(Problem statement)
Please transcribe all of the entries exactly, leaving out any images.

(Source material)
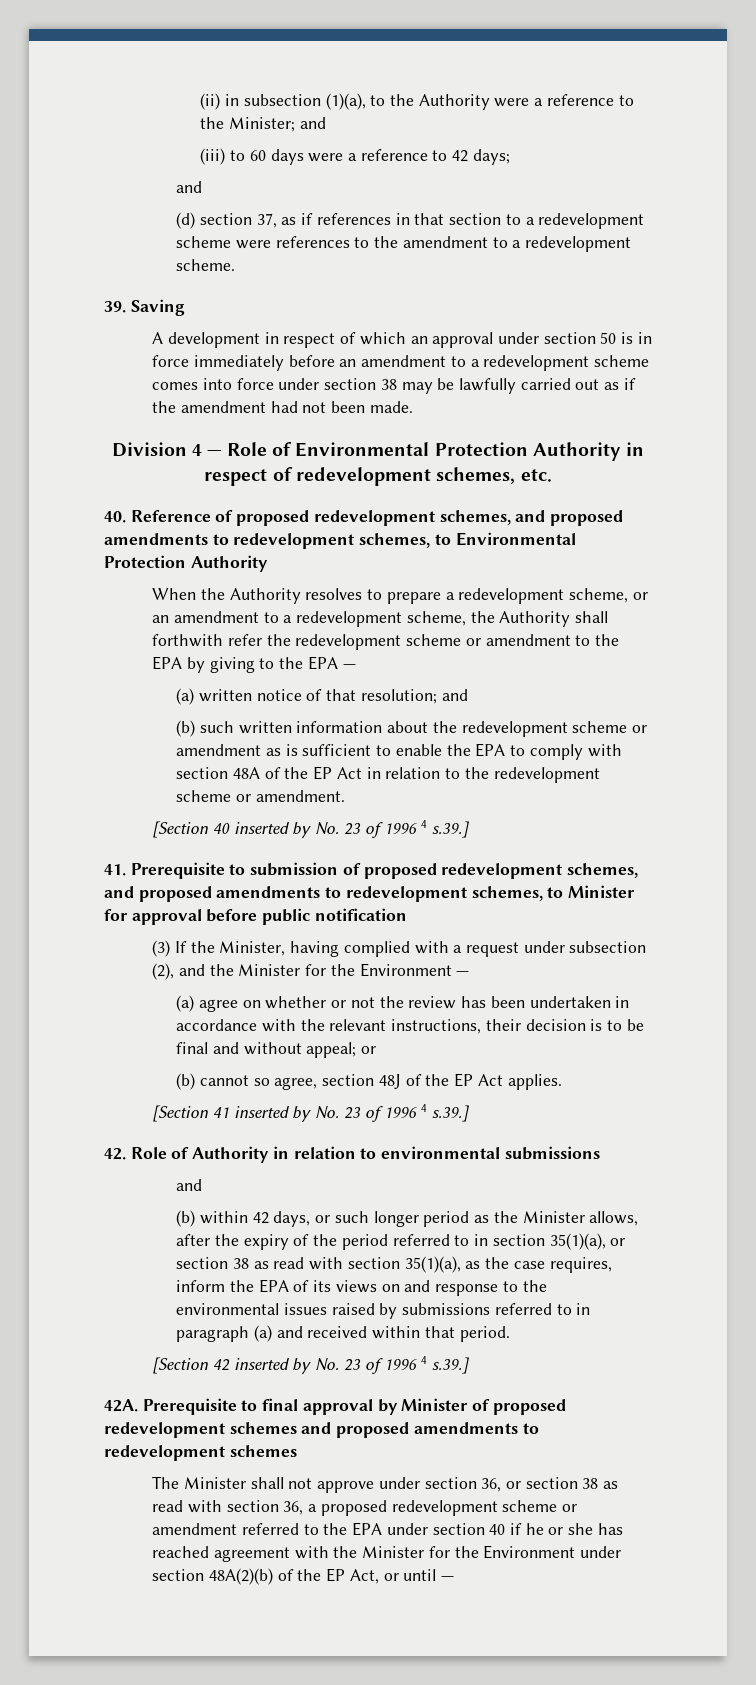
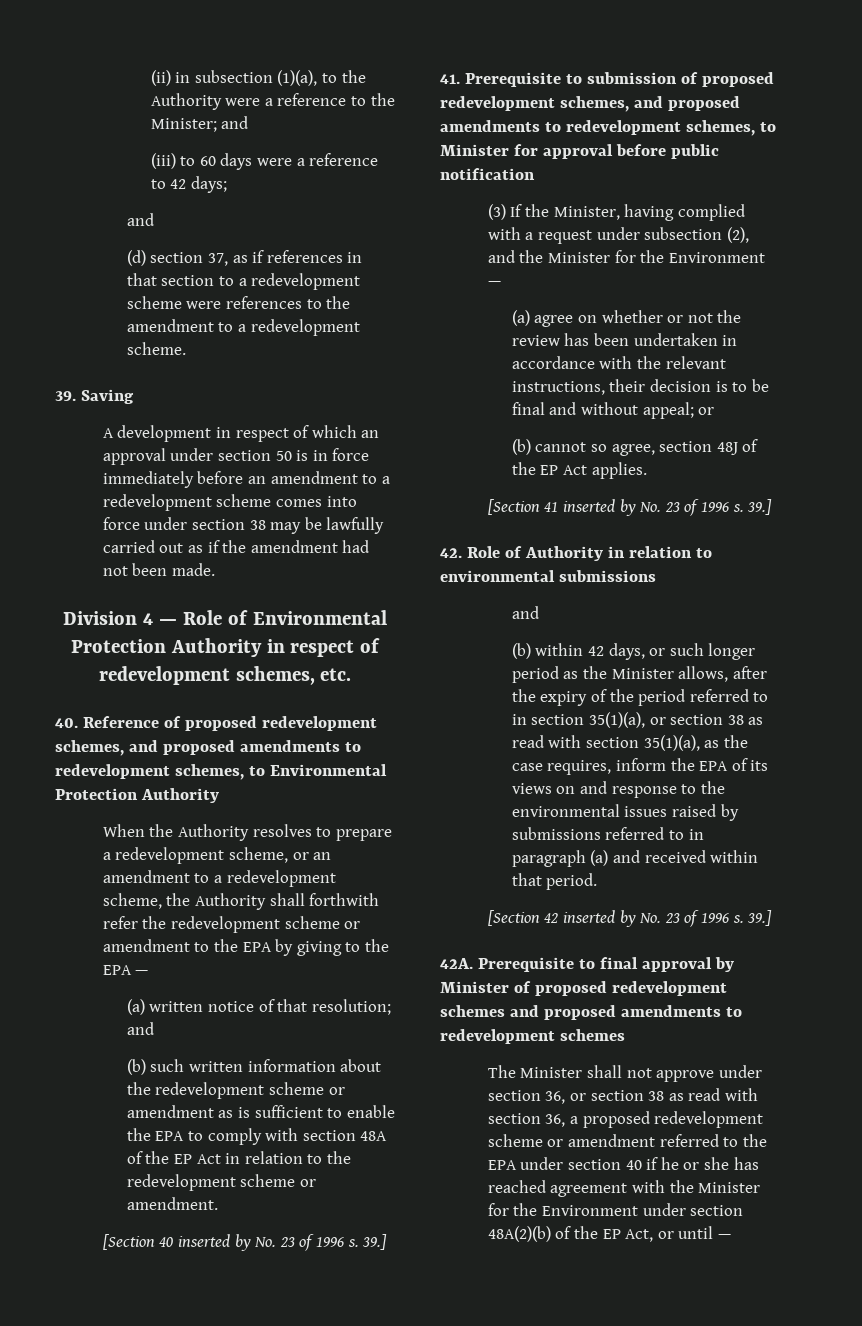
- [Section 40 inserted by No. 23 of 1996 4 s.39.]
+ [Section 40 inserted by No. 23 of 1996 s. 39.]
- [Section 41 inserted by No. 23 of 1996 4 s.39.]
+ [Section 41 inserted by No. 23 of 1996 s. 39.]
- [Section 42 inserted by No. 23 of 1996 4 s.39.]
+ [Section 42 inserted by No. 23 of 1996 s. 39.]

(Result of the exercise)
- [Section 40 inserted by No. 23 of 1996 4 s.39.]
+ [Section 40 inserted by No. 23 of 1996 s. 39.]
- [Section 41 inserted by No. 23 of 1996 4 s.39.]
+ [Section 41 inserted by No. 23 of 1996 s. 39.]
- [Section 42 inserted by No. 23 of 1996 4 s.39.]
+ [Section 42 inserted by No. 23 of 1996 s. 39.]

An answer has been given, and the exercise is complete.